Winning asylum became exponentially harder under the Trump administration. More than 70 percent of asylum applications were denied in 2020, during Trump’s last year in office, compared to a denial rate of 54 percent, in the last year of the Obama administration, according to Syracuse University’s Transactional Records Access Clearinghouse (TRAC), which tracks asylum cases.

The new policy applies to all asylum seekers, but it is likely to have an outsized impact on Central Americans, where gang and domestic violence are among the primary drivers of migration. According to a 2017 report from Doctors without Borders, roughly 11 percent of people fleeing Honduras, El Salvador and Guatemala were victims of domestic violence. And nearly 40 percent mentioned “direct attacks or threats to themselves of their families, extortion or gang-forced recruitment as the main reason for fleeing.”

They include people like Carlos René, 39, who left Honduras in March 2019 because of gang threats. He owned a small convenience store and was forced to pay an extortion fee to the gangs to continue operating it. But he stopped being able to pay.

“If you don’t pay the gang’s fee, they kill you,” he said.

After reaching the U.S. four months later, René and his daughter were sent back to Mexico under a Trump administration policy that required asylum seekers to wait in Mexico while their immigration cases were decided.

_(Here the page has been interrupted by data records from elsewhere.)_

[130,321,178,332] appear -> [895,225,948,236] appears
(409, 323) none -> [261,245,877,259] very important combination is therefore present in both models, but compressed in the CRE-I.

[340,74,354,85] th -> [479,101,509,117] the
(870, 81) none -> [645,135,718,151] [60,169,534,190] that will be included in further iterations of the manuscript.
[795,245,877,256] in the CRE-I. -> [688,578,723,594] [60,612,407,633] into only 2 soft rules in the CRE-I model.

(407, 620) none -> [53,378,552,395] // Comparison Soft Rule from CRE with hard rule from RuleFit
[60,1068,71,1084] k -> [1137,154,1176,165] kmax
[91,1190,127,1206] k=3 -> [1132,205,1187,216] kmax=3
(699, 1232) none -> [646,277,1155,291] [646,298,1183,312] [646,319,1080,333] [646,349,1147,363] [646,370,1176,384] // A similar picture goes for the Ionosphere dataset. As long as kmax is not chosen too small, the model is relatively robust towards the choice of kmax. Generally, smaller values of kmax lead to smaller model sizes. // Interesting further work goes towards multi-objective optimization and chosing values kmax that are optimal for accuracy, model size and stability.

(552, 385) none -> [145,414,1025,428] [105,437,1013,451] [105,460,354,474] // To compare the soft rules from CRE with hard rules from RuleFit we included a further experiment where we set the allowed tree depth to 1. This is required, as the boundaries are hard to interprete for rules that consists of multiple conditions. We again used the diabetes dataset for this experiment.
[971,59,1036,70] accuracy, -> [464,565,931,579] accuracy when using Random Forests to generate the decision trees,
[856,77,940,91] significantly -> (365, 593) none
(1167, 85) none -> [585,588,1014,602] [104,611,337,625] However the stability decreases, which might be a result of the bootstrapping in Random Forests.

Biden reversed that policy, and René said he is hoping to get word this week on when they can enter the U.S.

He hadn’t heard of the newest policy change around the reasons for being granted asylum, but said: “We want to do things legally…We just want to get in and find help.”

The Justice Department framed the policy shift in sweeping, human terms. “These decisions involve important questions about the meaning of our Nation’s asylum laws, which reflect America’s commitment to providing refuge to some of the world’s most vulnerable people,” Associate Attorney General Vanita Gupta wrote in a memo to immigration judges.

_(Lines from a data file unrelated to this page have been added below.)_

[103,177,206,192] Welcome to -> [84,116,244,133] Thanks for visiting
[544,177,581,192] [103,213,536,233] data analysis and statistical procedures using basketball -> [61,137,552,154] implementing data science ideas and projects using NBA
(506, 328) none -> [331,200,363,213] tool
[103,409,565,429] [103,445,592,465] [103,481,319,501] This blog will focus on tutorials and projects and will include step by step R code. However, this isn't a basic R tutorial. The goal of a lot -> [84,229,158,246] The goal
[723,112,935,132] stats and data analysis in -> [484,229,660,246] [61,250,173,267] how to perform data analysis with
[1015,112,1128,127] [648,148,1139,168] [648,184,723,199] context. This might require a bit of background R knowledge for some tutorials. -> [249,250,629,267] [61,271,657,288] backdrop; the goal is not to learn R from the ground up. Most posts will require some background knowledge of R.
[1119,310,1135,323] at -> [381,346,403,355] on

Under the new regulations, René will now have a shot of winning asylum based on the gang violence he suffered. “It doesn’t mean that they’ll get it, just simply that they’ll be eligible,” said Austin Kocher, assistant professor at Syracuse University who studies immigration policy.

Still, the outcome of specific cases is likely to depend as much on the immigration judge they appear before as the new directives from the Justice Department, he cautioned.

Immigration judges have wide discretion in deciding asylum cases, leading to enormous disparities. At the New York Immigration Court, for example, denial rates “ranged from 95 percent down to 3 per­cent” depending on the judge, according to TRAC data.

More than half of the immigration judges currently on the bench were appointed by the Trump administration. “Whether or not this change of policy really results in a change of approval rates will partly be up to how these judges put this into practice,” Kocher said.

In Mexico and Central America, reports of the new policy quickly spread on Facebook groups dedicated to migrants. Some migrant rights activists in Central America said they were concerned that human smugglers, aided by careless reporting in the local news, could distort the move into a new selling point for people considering going to the U.S.

“It’s going to be a boom in the local media, and if the message isn’t transmitted correctly, we are going to see people leaving the country,” said Karen Valladares, director of the migrant rights organization FONAMIH in Honduras. Human smugglers “are going to use this information for their own personal gain.”

In the coming months, the Biden administration is expected to roll out new guidelines that will clarify eligibility for asylum and move policy closer to internationally accepted standards.

According to reports, the Biden administration also plans to make procedural changes that would make it so many asylum applicants who are detained at the border have their case heard by an asylum officer, only passing to a judge if the application is denied.